South Dakota voters not only approved a recreational pot proposal on Election Day 2020 but another to legalize medical marijuana as well. But while the state’s medical cannabis program is set to launch on July 1, 2021, the adult-use measure has been subject to heavy-handed challenges by Gov. Kristi Noem. Her administration partly funded a legal challenge brought against the ballot measure by top South Dakota law enforcement officials. And the Circuit Court judge sided with the plaintiffs and ruled to overturn the voter-approved constitutional amendment. That ruling has been appealed, with South Dakota’s Supreme Court set to hear the arguments from both sides starting this week.

4. New Jersey

It looked like marijuana legalization would be a straightforward slam dunk in New Jersey. An ardent advocate for weed reform as governor, largely supportive lawmakers and polls which showed overwhelming support for the measure ahead of the Election Day vote. And while New Jersey voters did indeed vote in favor by a huge margin, getting a recreational pot legalization bill over the line in the legislature with Gov. Phil Murphy’s blessing proved rather complicated. In the meantime, thousands of NJ residents were arrested for low-level marijuana possession offenses. Eventually though, four months after the vote, New Jersey’s government settled its difference on issues like possession penalties for minors and social equity provisions before passing a cannabis legalization bill and signing it into law. Disappointingly, home grows will continue to be prohibited while municipalities are allowed to opt out of allowing pot retailers, even in towns where residents voted in favor of legal weed.

5. New York

After two years of undelivered promises to legalize pot, Gov. Andrew Cuomo finally got the measure passed this year. But not in the way he would have liked. The governor had insisted on pushing legalization through his annual state budget, but many New York lawmakers disagreed with his plan to allocate marijuana tax revenues to the state’s general fund, as well as his initial insistence that he appoint the members of the state’s cannabis industry regulator.

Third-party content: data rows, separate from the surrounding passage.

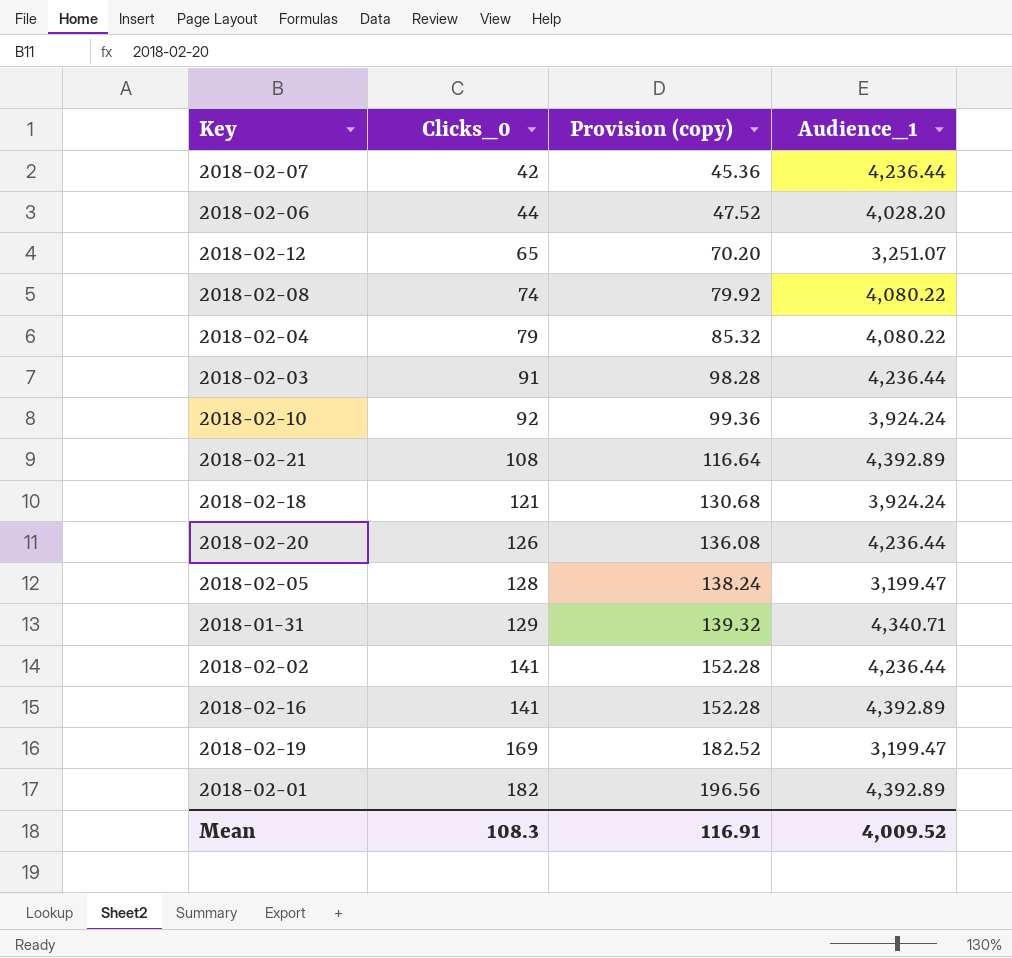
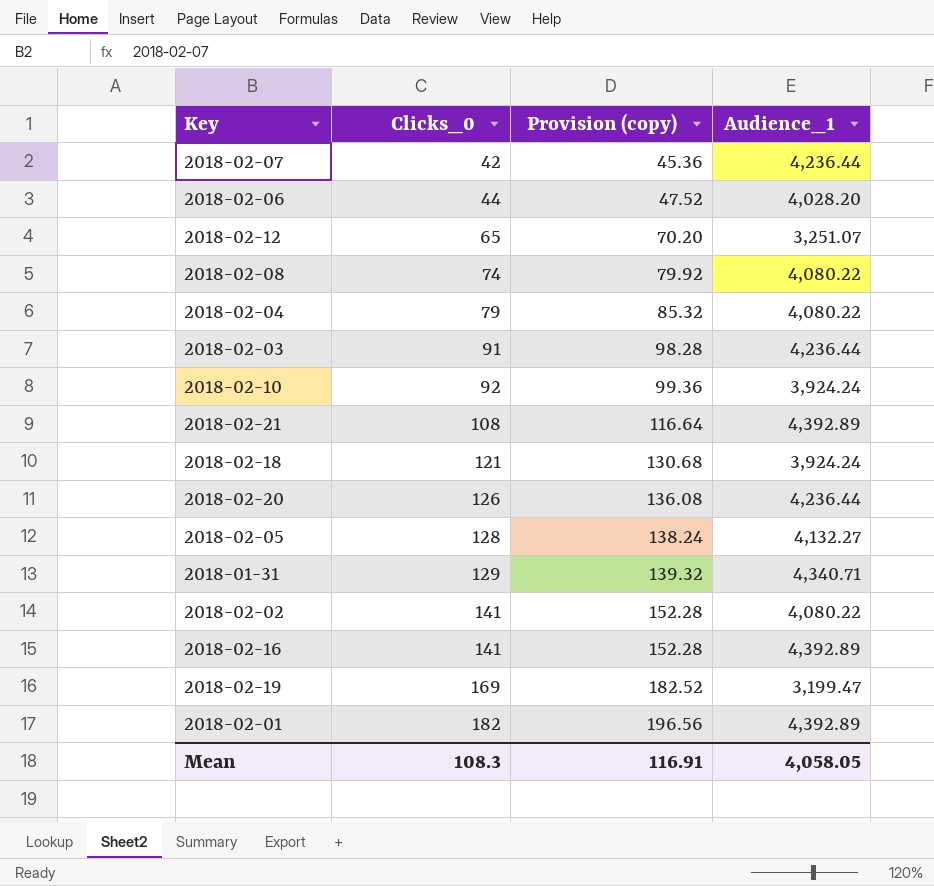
2018-02-05 | Audience_1: 3,199.47 -> 4,132.27
2018-02-02 | Audience_1: 4,236.44 -> 4,080.22
Mean | Audience_1: 4,009.52 -> 4,058.05

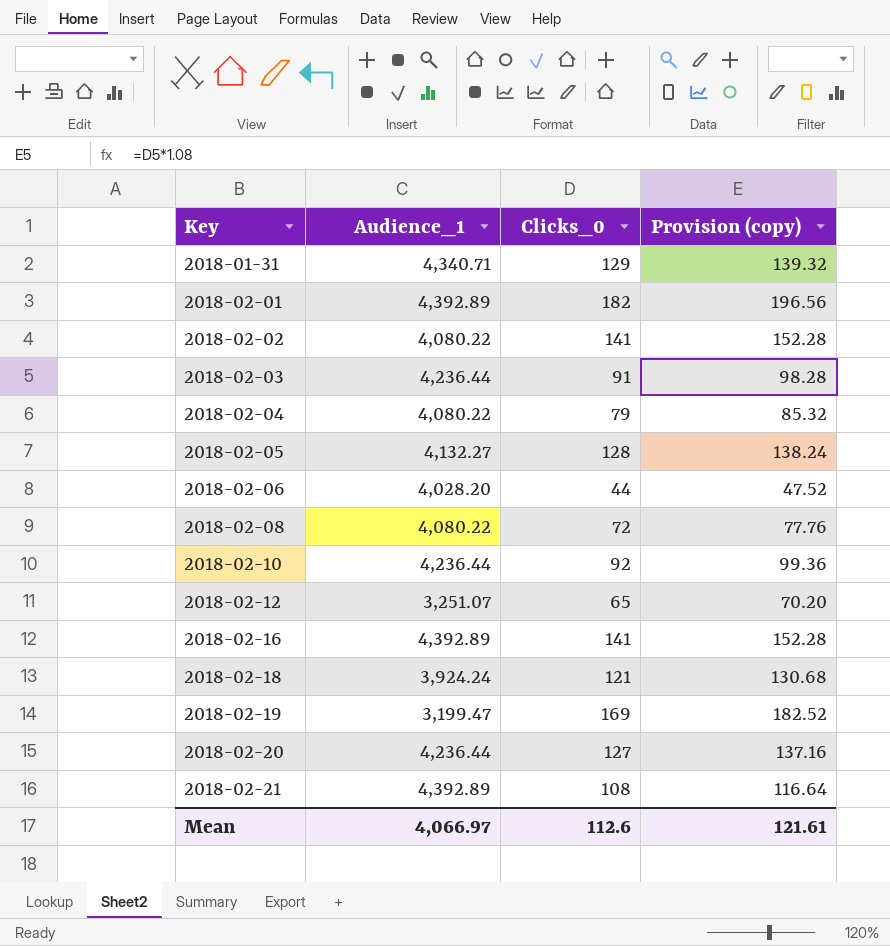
row order: Clicks_0 ascending -> Key ascending
column Audience_1 | position: 4 -> 2
row 2018-02-07: 42 | 45.36 | 4,236.44 -> none
2018-02-08 | Clicks_0: 74 -> 72
2018-02-08 | Provision (copy): 79.92 -> 77.76
2018-02-10 | Audience_1: 3,924.24 -> 4,236.44
2018-02-20 | Clicks_0: 126 -> 127
2018-02-20 | Provision (copy): 136.08 -> 137.16
Mean | Audience_1: 4,058.05 -> 4,066.97
Mean | Clicks_0: 108.3 -> 112.6
Mean | Provision (copy): 116.91 -> 121.61

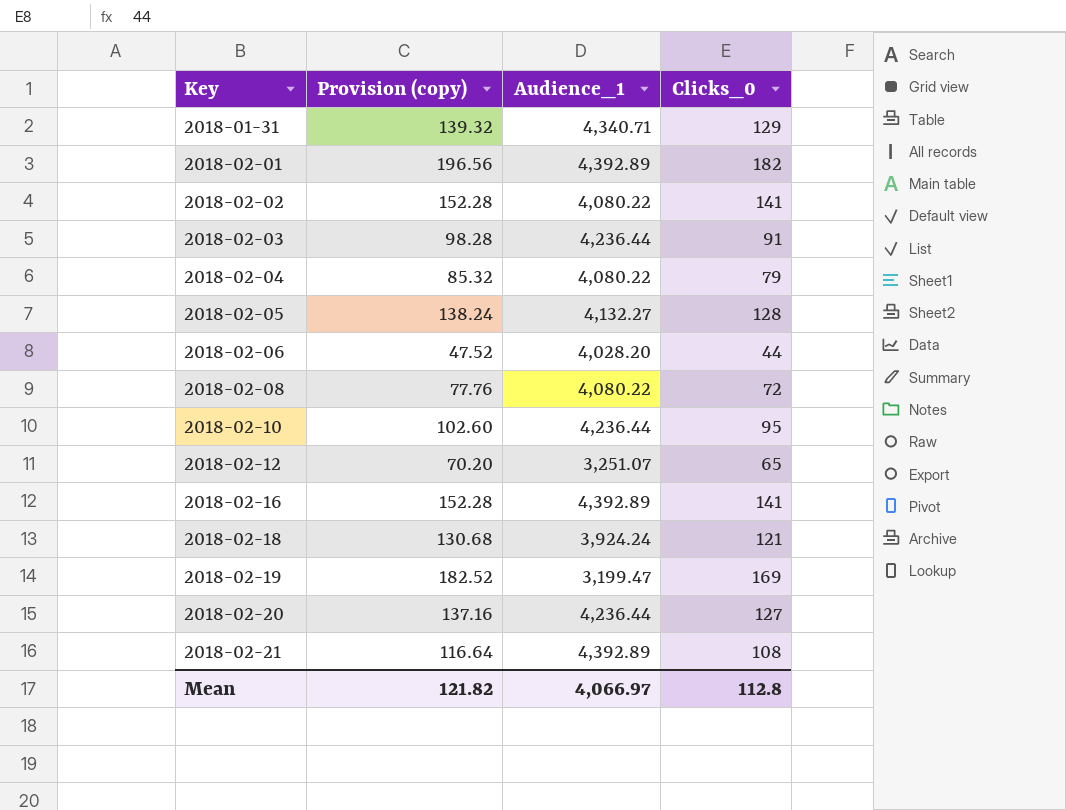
column Provision (copy) | position: 4 -> 2
2018-02-10 | Provision (copy): 99.36 -> 102.60
2018-02-10 | Clicks_0: 92 -> 95
Mean | Provision (copy): 121.61 -> 121.82
Mean | Clicks_0: 112.6 -> 112.8

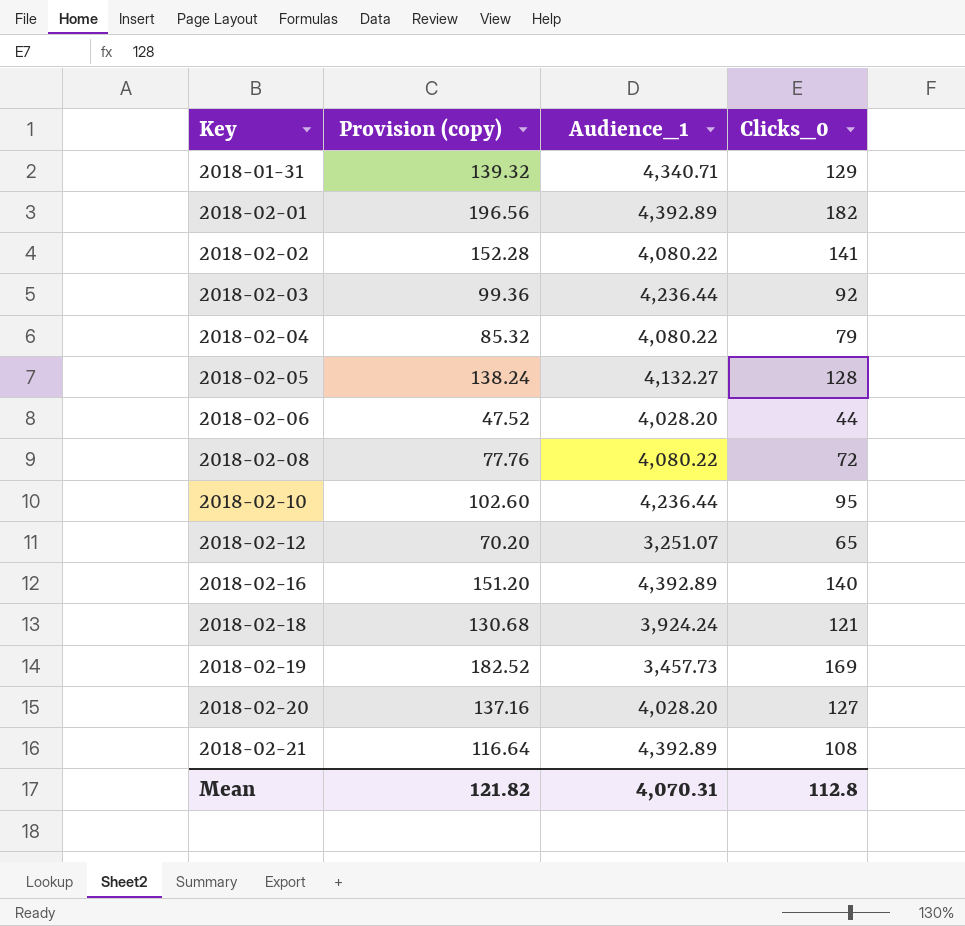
2018-02-03 | Provision (copy): 98.28 -> 99.36
2018-02-03 | Clicks_0: 91 -> 92
2018-02-16 | Provision (copy): 152.28 -> 151.20
2018-02-16 | Clicks_0: 141 -> 140
2018-02-19 | Audience_1: 3,199.47 -> 3,457.73
2018-02-20 | Audience_1: 4,236.44 -> 4,028.20
Mean | Audience_1: 4,066.97 -> 4,070.31

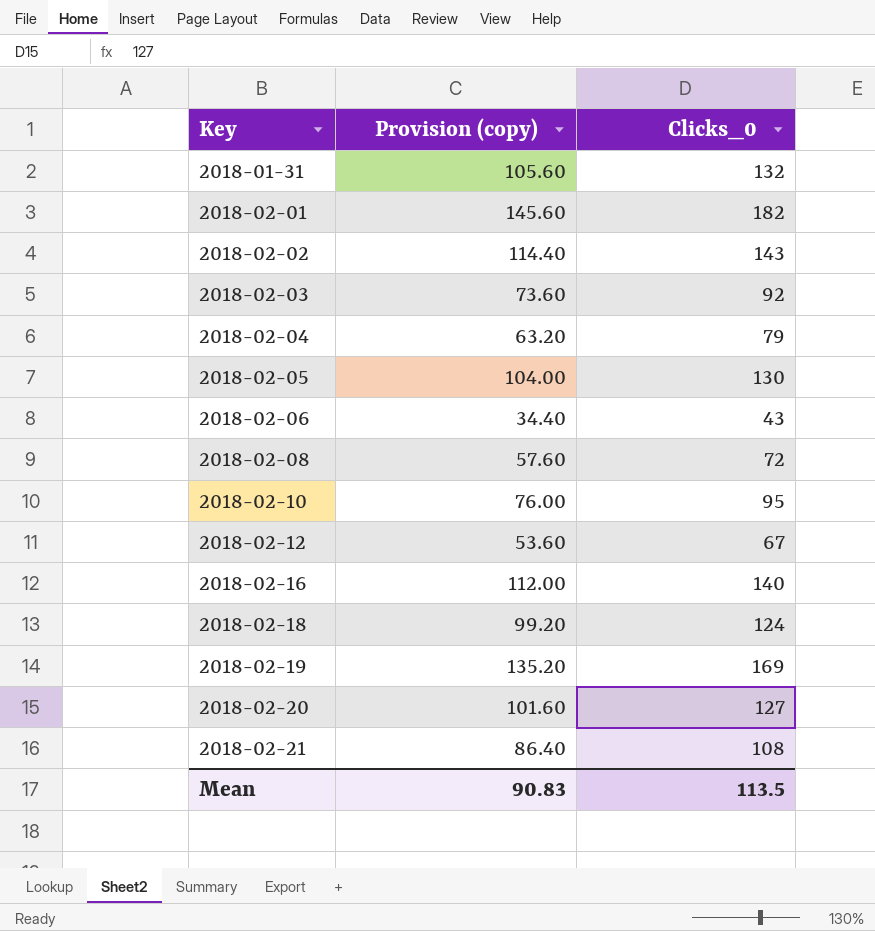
column Audience_1 | position: 3 -> none
column Provision (copy) | formula: [Clicks_0] * 1.08 -> [Clicks_0] * 0.8
2018-01-31 | Clicks_0: 129 -> 132
2018-02-02 | Clicks_0: 141 -> 143
2018-02-05 | Clicks_0: 128 -> 130
2018-02-06 | Clicks_0: 44 -> 43
2018-02-12 | Clicks_0: 65 -> 67
2018-02-18 | Clicks_0: 121 -> 124
Mean | Provision (copy): 121.82 -> 90.83
Mean | Clicks_0: 112.8 -> 113.5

What a difference a year makes though. With the coronavirus outbreak derailing last year’s legalization efforts, Cuomo later found himself embroiled in allegations of sexual impropriety and mishandling of care home deaths during the early months of the pandemic. With his depleted political capital, the legislature, boasting a stronger Democratic and progressive majority after the elections, was able to legalize cannabis through a standalone bill with significant social equity measures in place.

6. New Mexico

Not long after, New Mexico passed its own measure to legalize recreational weed. Gov. Michelle Lujan Grisham had made marijuana legalization a priority from the outset of her administration but her calls for the measure intensified in response to the coronavirus outbreak. With New Mexico’s economy hit hard by the downturn, Grisham said legal sales of pot were essential for the state to create new jobs and income revenues. When talks over a cannabis legalization bill faltered in the legislature at the end of the regular session earlier this year, she convened a special session for the sole purpose of getting the bill over the line. With that done, New Mexico’s governor signed a bill to legalize possession and sales of weed into law.

7. Virginia

Proving that all good things do indeed come in threes, Virginia soon followed New Mexico’s governor in signing a marijuana legalization bill into law and, in so doing, ensured the state is the first in the South to allow recreational pot possession. Initially, the bill passed by the General Assembly had slated a start date of January 1, 2024, for the measure to take effect, but Gov. Ralph Northam decided to send it back with a series of revisions including one to bring the start date forward to July this year. After accepting most of Northam’s proposed amendments, the governor signed the bill into law, though it’s expected that legal sales of pot will take longer than this summer to get off the ground.